You also clashed on social media with Jackie Azoulay.

"I had a hard time with Jackie's disrespectful and rude speech. You can't talk to people like that. Words have power, words are knives. When I saw on TV what language they used behind their backs, I said it's not 'survival' in my eyes, it's not the game. I don't want to belong to those who vote and define.

"I was also angry on the island, but I didn't dirty my mouth, I didn't curse, I didn't call me derogatory names. Yes, I shouted and got angry, I'm not better than others, but this is a war for education. And with all that, I would do 'survival' one more time to To fix everything, because now I already know what I'm going towards."

In "VIP Survival".

"Before the filming I lost 25 kilos",

He left "Sabri Marnan", where he played Manny Hasson, at the end of six seasons.

Working on the sitcom helped him, according to him, identify with the sad clown syndrome.

"During the seasons, shocking things happened in my life. I lost my sister and I was next to my son in the hospital - and I was less suited to this job. As I said, they would pick me up from Ichilov to the set, and I arrived at the wrong time for the photos themselves. It made me less connected to them. I had to laugh, and I had Too sad face. I take responsibility for that, because you have to come to work ready in any situation - and no matter what.

"'Sabri Marnan' is my second family. Yehoram Gaon is my second father, and Yona Elian is my second mother. Rotem Abuhav is really my sister. The whole cast was like family. They keep asking me, 'Where is Manny?', and I answer: Manny in Italy I miss Manny, sick of this character."

So why did you leave?

"It was a joint decision between me and the creators. I felt exhausted, and I'm fine with that. I wanted to discover more things. I thought it blocked me from getting more roles, because there is a lack of appreciation in the industry around this series.
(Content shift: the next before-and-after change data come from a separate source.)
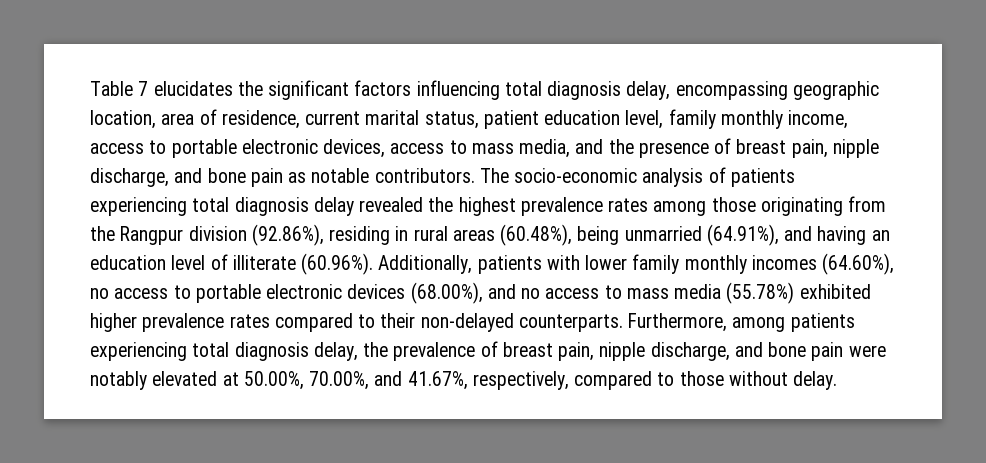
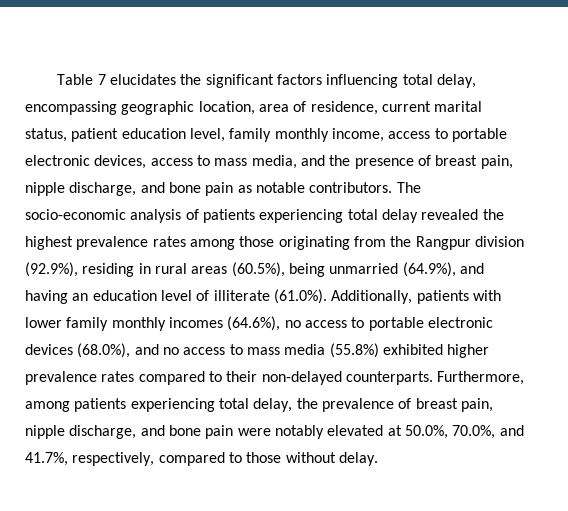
- Table 7 elucidates the significant factors influencing total diagnosis delay, encompassing geographic location, area of residence, current marital status, patient education level, family monthly income, access to portable electronic devices, access to mass media, and the presence of breast pain, nipple discharge, and bone pain as notable contributors.
+ Table 7 elucidates the significant factors influencing total delay, encompassing geographic location, area of residence, current marital status, patient education level, family monthly income, access to portable electronic devices, access to mass media, and the presence of breast pain, nipple discharge, and bone pain as notable contributors.
- The socio-economic analysis of patients experiencing total diagnosis delay revealed the highest prevalence rates among those originating from the Rangpur division (92.86%), residing in rural areas (60.48%), being unmarried (64.91%), and having an education level of illiterate (60.96%). Additionally, patients with lower family monthly incomes (64.60%), no access to portable electronic devices (68.00%), and no access to mass media (55.78%) exhibited higher prevalence rates compared to their non-delayed counterparts.
+ The socio-economic analysis of patients experiencing total delay revealed the highest prevalence rates among those originating from the Rangpur division (92.9%), residing in rural areas (60.5%), being unmarried (64.9%), and having an education level of illiterate (61.0%). Additionally, patients with lower family monthly incomes (64.6%), no access to portable electronic devices (68.0%), and no access to mass media (55.8%) exhibited higher prevalence rates compared to their non-delayed counterparts.
- Furthermore, among patients experiencing total diagnosis delay, the prevalence of breast pain, nipple discharge, and bone pain were notably elevated at 50.00%, 70.00%, and 41.67%, respectively, compared to those without delay.
+ Furthermore, among patients experiencing total delay, the prevalence of breast pain, nipple discharge, and bone pain were notably elevated at 50.0%, 70.0%, and 41.7%, respectively, compared to those without delay.

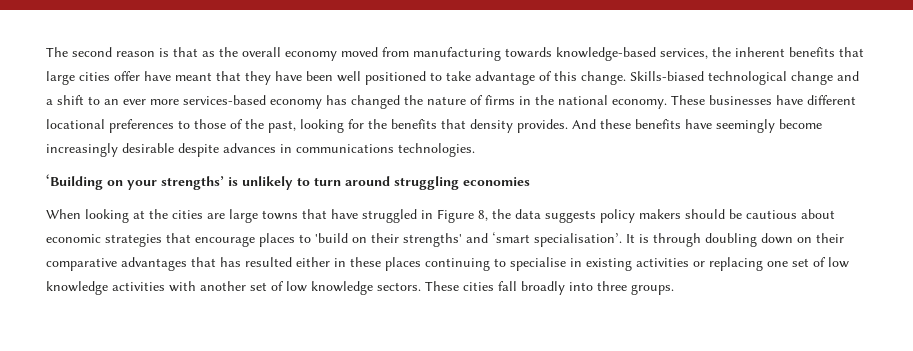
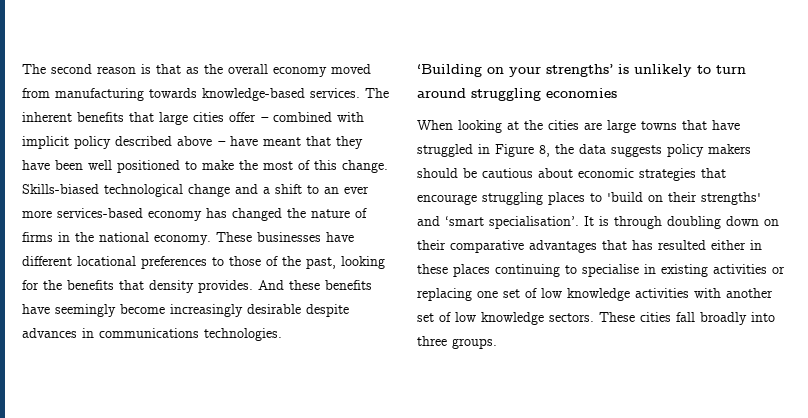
- The second reason is that as the overall economy moved from manufacturing towards knowledge-based services, the inherent benefits that large cities offer have meant that they have been well positioned to take advantage of this change.
+ The second reason is that as the overall economy moved from manufacturing towards knowledge-based services. The inherent benefits that large cities offer – combined with implicit policy described above – have meant that they have been well positioned to make the most of this change.
- When looking at the cities are large towns that have struggled in Figure 8, the data suggests policy makers should be cautious about economic strategies that encourage places to 'build on their strengths' and ‘smart specialisation’.
+ When looking at the cities are large towns that have struggled in Figure 8, the data suggests policy makers should be cautious about economic strategies that encourage struggling places to 'build on their strengths' and ‘smart specialisation’.

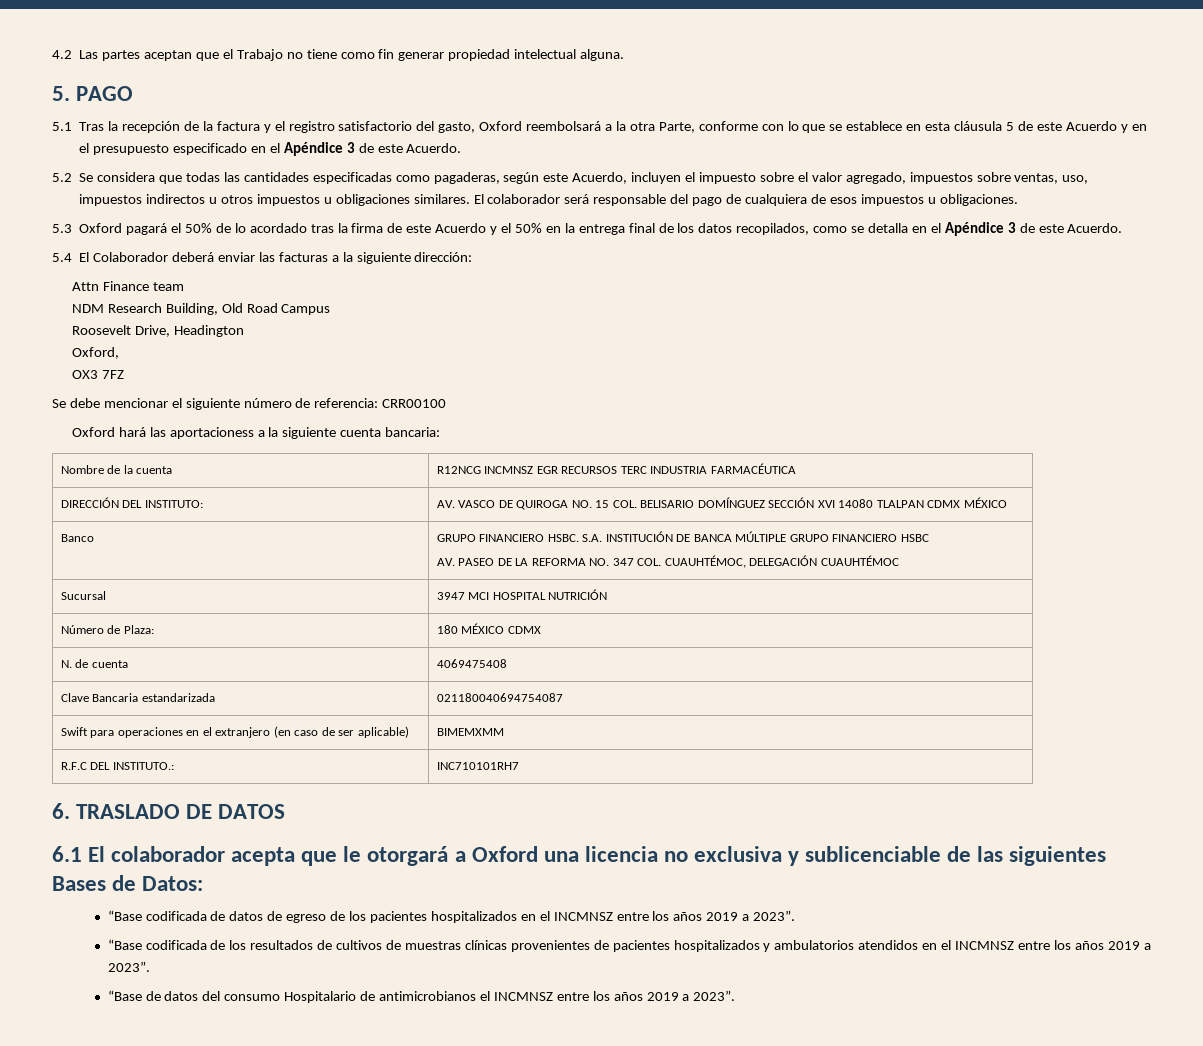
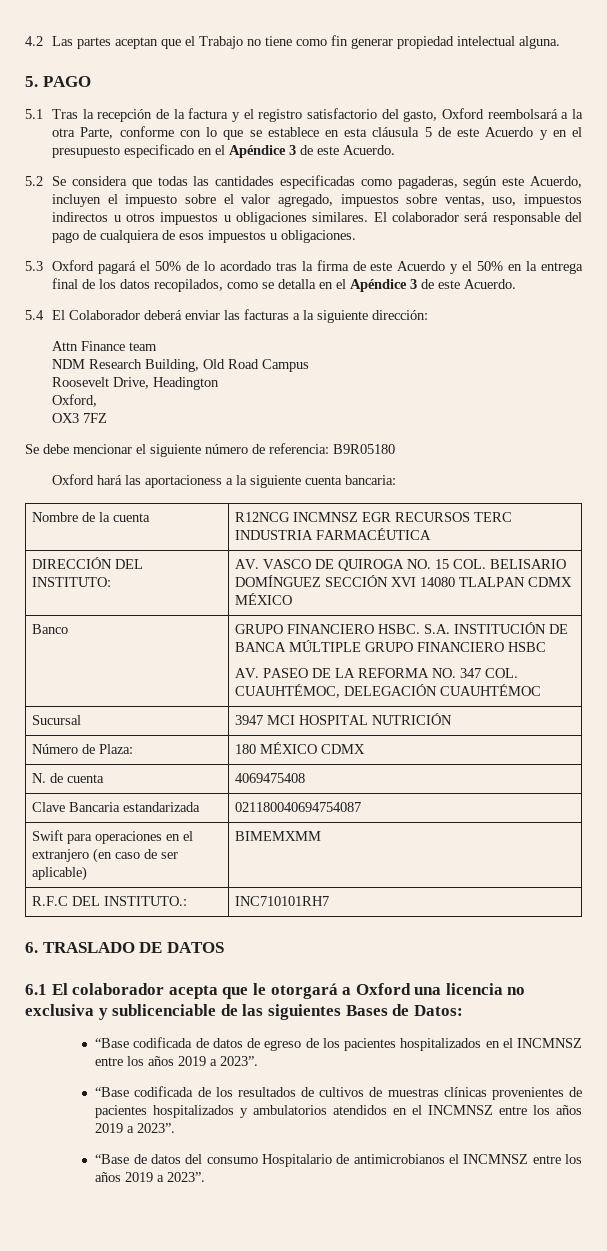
- Se debe mencionar el siguiente número de referencia: CRR00100
+ Se debe mencionar el siguiente número de referencia: B9R05180

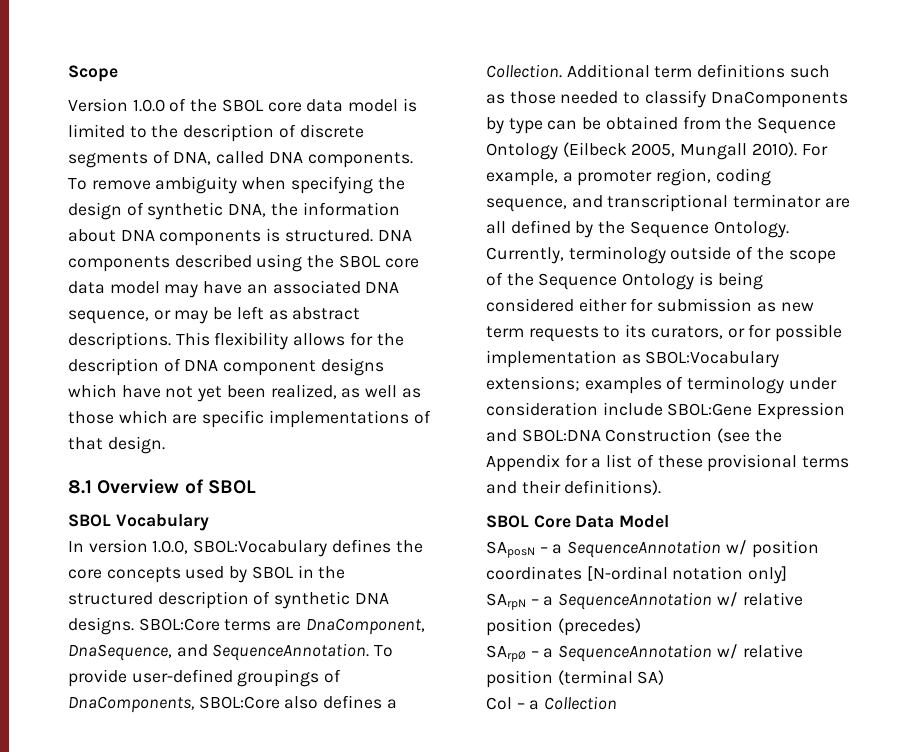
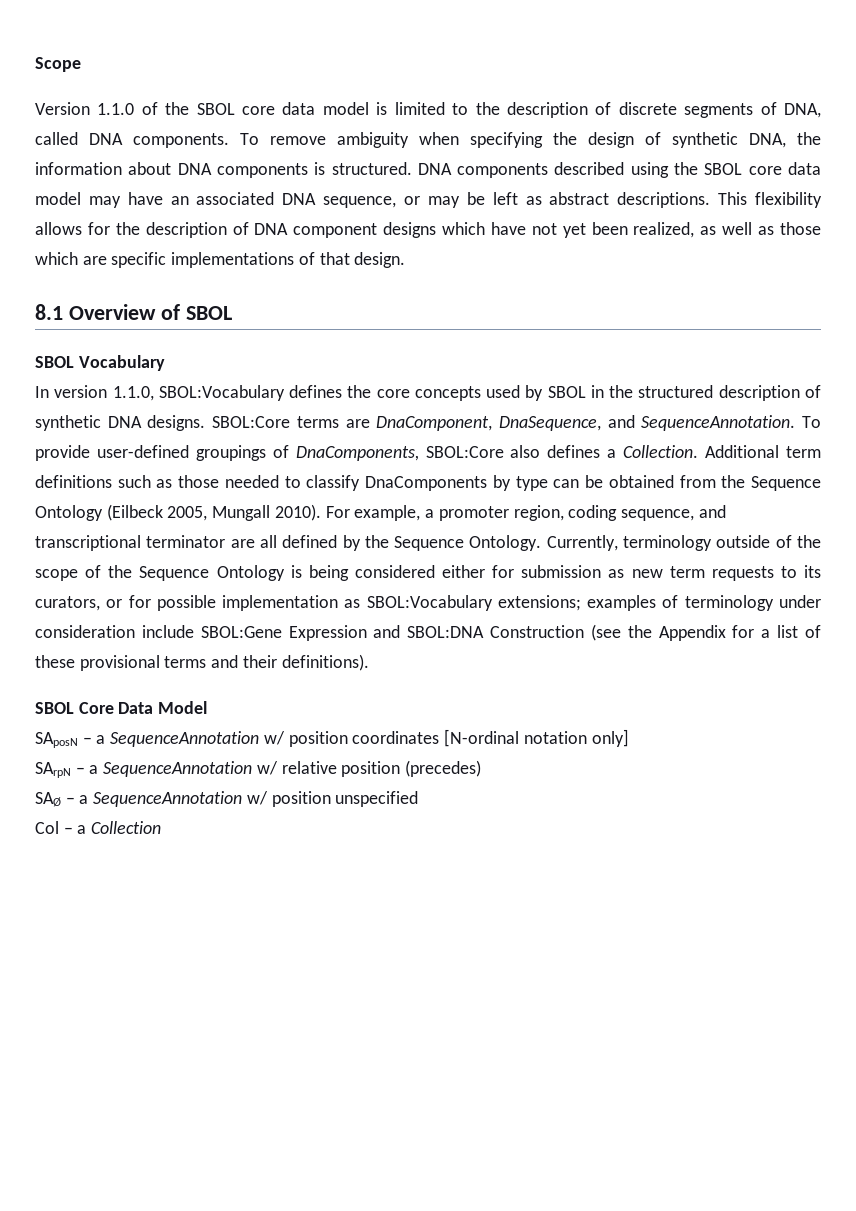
- Version 1.0.0 of the SBOL core data model is limited to the description of discrete segments of DNA, called DNA components.
+ Version 1.1.0 of the SBOL core data model is limited to the description of discrete segments of DNA, called DNA components.
- In version 1.0.0, SBOL:Vocabulary defines the core concepts used by SBOL in the structured description of synthetic DNA designs.
+ In version 1.1.0, SBOL:Vocabulary defines the core concepts used by SBOL in the structured description of synthetic DNA designs.
- SArpØ – a SequenceAnnotation w/ relative position (terminal SA)
+ SAØ – a SequenceAnnotation w/ position unspecified

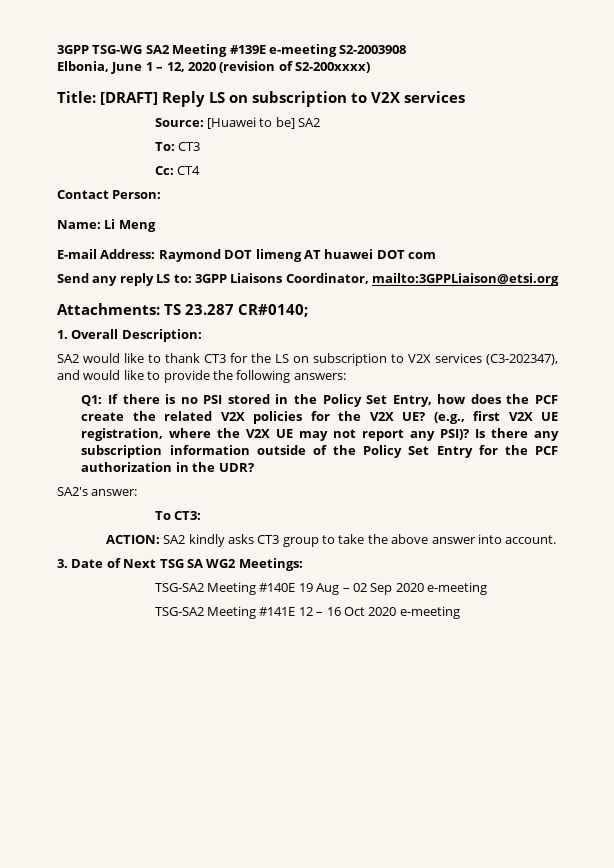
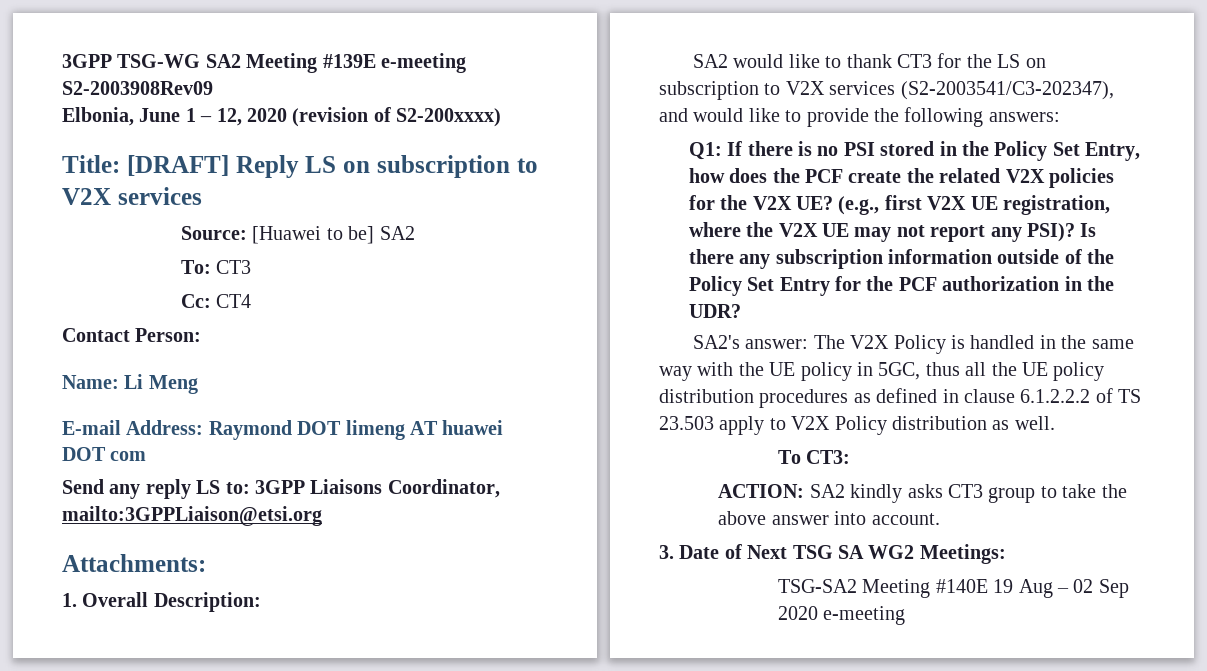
- 3GPP TSG-WG SA2 Meeting #139E e-meeting S2-2003908
+ 3GPP TSG-WG SA2 Meeting #139E e-meeting S2-2003908Rev09
- Attachments: TS 23.287 CR#0140;
+ Attachments:
- SA2 would like to thank CT3 for the LS on subscription to V2X services (C3-202347), and would like to provide the following answers:
+ SA2 would like to thank CT3 for the LS on subscription to V2X services (S2-2003541/C3-202347), and would like to provide the following answers:
- SA2's answer:
+ SA2's answer: The V2X Policy is handled in the same way with the UE policy in 5GC, thus all the UE policy distribution procedures as defined in clause 6.1.2.2.2 of TS 23.503 apply to V2X Policy distribution as well.
- TSG-SA2 Meeting #141E 12 – 16 Oct 2020 e-meeting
"But the ratings are not wrong. When I walked around Ichilov, the doctors called me Manny. Everyone is watching it, so everyone is wrong? What, did I commit some crime by participating in 'Sabri Marnan'? Why should people apologize for playing in 'Sabri Marnan' and be proud of Eran Kolirin ( A respected director, who, among other things, directed the film 'Visit of the Orchestra'; N.V.).

It's art and it's art.

If we lived in the US and did 'Sabri Marnan', we could live for several years without working. But in Israel there are templates and there are catalogs."

appetite to devour roles

These days he is filming for the second season of "The Beauty Queen of Jerusalem", where he plays the evil Morduk.

According to him, he still has an endless appetite to devour roles.

"I want to play and be emotional. I feel like I haven't started yet, I'm still a child," he says.

"From the beginning, I was constantly looking for what else to do. At some point I opened a restaurant and sold it. I started giving lectures and taught acting a bit. I work at a repair shop and a friend, I volunteer at associations that help children with special needs or children in need. It keeps me alive.

"Now I want to laugh. It's closing a circle with the teacher who wanted me to make the class laugh. After the tragedy with my sister and the fallout with the family, it's time to laugh. The theater for me is like the warm-up in the car - very pleasant and soothing. It's fun, but stand-up is who I am.

"I'm writing a show now, and it's very funny, because there's a very thin line between tragedy and comedy. Small tragedies can turn into a very big laugh. Now I ask myself, if you think I'm funny at all. Am I funny?"

were we wrong

We will fix it!

If you found an error in the article, we would appreciate it if you shared it with us

Source: israelhayom

All news articles on 2022-08-05

You may like

Trends 24h

Latest

© Communities 2019 - Privacy

The information on this site is from external sources that are not under our control.
The inclusion of any links does not necessarily imply a recommendation or endorse the views expressed within them.